• [TASK INPUTS]
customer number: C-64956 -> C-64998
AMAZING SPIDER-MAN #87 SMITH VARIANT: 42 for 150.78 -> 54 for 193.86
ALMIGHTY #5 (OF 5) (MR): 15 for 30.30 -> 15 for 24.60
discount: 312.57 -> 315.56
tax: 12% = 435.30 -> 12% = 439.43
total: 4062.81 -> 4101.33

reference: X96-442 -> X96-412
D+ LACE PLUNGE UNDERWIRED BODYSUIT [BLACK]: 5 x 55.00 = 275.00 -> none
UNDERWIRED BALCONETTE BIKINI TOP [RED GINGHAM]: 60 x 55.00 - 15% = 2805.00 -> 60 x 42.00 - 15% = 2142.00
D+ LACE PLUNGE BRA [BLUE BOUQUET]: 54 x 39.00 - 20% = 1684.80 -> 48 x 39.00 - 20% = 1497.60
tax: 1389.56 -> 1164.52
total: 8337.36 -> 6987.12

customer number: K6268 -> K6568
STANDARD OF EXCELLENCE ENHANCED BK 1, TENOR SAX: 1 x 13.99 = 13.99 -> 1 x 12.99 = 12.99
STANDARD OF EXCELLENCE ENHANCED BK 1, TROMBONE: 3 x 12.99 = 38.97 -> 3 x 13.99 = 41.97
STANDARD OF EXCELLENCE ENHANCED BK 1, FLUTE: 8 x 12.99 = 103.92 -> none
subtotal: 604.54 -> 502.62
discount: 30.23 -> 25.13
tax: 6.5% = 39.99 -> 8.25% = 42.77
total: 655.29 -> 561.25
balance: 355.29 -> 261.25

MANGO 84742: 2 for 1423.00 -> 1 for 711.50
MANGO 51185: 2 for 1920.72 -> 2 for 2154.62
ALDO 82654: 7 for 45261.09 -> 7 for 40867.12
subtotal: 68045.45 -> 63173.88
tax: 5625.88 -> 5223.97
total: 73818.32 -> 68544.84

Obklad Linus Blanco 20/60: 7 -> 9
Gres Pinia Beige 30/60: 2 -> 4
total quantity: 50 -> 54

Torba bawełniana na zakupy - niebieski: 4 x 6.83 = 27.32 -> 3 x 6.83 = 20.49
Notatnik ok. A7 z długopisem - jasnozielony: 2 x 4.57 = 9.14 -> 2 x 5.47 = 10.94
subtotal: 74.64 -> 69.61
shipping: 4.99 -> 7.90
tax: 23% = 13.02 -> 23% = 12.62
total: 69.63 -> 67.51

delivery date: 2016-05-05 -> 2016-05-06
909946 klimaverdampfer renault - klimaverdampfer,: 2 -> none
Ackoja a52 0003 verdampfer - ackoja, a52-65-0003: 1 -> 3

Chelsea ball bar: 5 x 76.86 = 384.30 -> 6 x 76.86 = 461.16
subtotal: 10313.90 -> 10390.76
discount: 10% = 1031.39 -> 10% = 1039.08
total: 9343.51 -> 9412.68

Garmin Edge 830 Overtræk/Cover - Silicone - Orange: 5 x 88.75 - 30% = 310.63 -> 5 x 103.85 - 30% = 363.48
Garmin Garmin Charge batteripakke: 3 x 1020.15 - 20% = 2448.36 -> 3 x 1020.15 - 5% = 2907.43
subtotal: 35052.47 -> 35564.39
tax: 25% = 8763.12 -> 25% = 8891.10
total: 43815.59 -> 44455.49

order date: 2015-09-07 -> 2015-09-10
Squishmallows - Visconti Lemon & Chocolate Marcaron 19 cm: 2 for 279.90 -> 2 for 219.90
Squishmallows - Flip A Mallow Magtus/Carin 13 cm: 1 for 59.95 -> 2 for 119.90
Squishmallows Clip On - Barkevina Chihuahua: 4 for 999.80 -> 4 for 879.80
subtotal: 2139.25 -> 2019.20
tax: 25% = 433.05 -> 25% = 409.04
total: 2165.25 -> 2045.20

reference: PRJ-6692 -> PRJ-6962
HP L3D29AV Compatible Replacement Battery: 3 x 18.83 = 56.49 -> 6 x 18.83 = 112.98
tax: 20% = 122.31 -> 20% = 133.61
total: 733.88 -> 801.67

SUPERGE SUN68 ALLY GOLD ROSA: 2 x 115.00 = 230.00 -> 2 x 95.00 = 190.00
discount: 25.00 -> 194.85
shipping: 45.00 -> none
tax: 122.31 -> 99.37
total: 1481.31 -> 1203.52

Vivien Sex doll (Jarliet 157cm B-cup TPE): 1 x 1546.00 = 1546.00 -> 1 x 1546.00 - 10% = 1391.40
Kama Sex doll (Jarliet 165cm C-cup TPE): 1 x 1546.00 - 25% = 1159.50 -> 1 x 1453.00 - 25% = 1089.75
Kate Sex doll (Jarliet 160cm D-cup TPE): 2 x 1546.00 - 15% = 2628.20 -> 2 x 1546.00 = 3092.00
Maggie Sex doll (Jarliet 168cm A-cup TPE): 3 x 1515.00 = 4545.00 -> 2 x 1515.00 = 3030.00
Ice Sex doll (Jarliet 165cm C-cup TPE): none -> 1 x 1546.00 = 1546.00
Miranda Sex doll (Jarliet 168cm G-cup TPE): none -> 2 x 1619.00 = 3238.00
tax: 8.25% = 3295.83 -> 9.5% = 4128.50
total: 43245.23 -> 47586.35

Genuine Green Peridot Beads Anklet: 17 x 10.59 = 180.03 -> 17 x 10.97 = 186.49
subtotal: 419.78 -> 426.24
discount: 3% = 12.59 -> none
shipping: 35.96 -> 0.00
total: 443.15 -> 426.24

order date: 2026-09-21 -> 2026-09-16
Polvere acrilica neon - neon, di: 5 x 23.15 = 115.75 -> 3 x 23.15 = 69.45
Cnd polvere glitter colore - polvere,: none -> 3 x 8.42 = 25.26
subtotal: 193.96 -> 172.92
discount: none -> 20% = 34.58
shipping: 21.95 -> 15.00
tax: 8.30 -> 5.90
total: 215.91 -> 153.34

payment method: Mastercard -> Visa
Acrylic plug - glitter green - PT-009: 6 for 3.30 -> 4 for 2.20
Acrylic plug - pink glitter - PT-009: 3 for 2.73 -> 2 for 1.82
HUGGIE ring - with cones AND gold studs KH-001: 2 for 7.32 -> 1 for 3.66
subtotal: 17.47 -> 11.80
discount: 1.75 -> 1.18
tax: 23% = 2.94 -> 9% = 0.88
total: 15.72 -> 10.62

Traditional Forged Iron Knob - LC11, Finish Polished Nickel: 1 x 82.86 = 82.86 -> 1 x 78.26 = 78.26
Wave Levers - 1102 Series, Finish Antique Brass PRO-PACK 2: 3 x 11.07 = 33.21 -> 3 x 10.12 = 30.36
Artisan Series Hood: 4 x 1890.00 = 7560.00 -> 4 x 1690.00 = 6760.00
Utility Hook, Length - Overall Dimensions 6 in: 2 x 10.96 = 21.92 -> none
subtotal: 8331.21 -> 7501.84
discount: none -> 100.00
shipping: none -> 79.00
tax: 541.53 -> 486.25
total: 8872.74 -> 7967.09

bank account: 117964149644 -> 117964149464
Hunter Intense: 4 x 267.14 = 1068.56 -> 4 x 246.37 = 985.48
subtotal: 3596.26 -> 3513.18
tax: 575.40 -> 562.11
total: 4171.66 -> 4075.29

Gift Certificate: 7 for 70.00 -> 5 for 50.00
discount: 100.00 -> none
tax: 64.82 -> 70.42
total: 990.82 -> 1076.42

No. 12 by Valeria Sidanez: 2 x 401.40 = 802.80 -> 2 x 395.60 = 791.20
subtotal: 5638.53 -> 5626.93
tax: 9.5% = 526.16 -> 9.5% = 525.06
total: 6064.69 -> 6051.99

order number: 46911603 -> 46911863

• [EXERCISE REQUIREMENTS] Among the lines above, find those holding "glitter" and copy each one.

• [SOLUTION TO THE PROBLEM]
Cnd polvere glitter colore - polvere,: none -> 3 x 8.42 = 25.26
Acrylic plug - glitter green - PT-009: 6 for 3.30 -> 4 for 2.20
Acrylic plug - pink glitter - PT-009: 3 for 2.73 -> 2 for 1.82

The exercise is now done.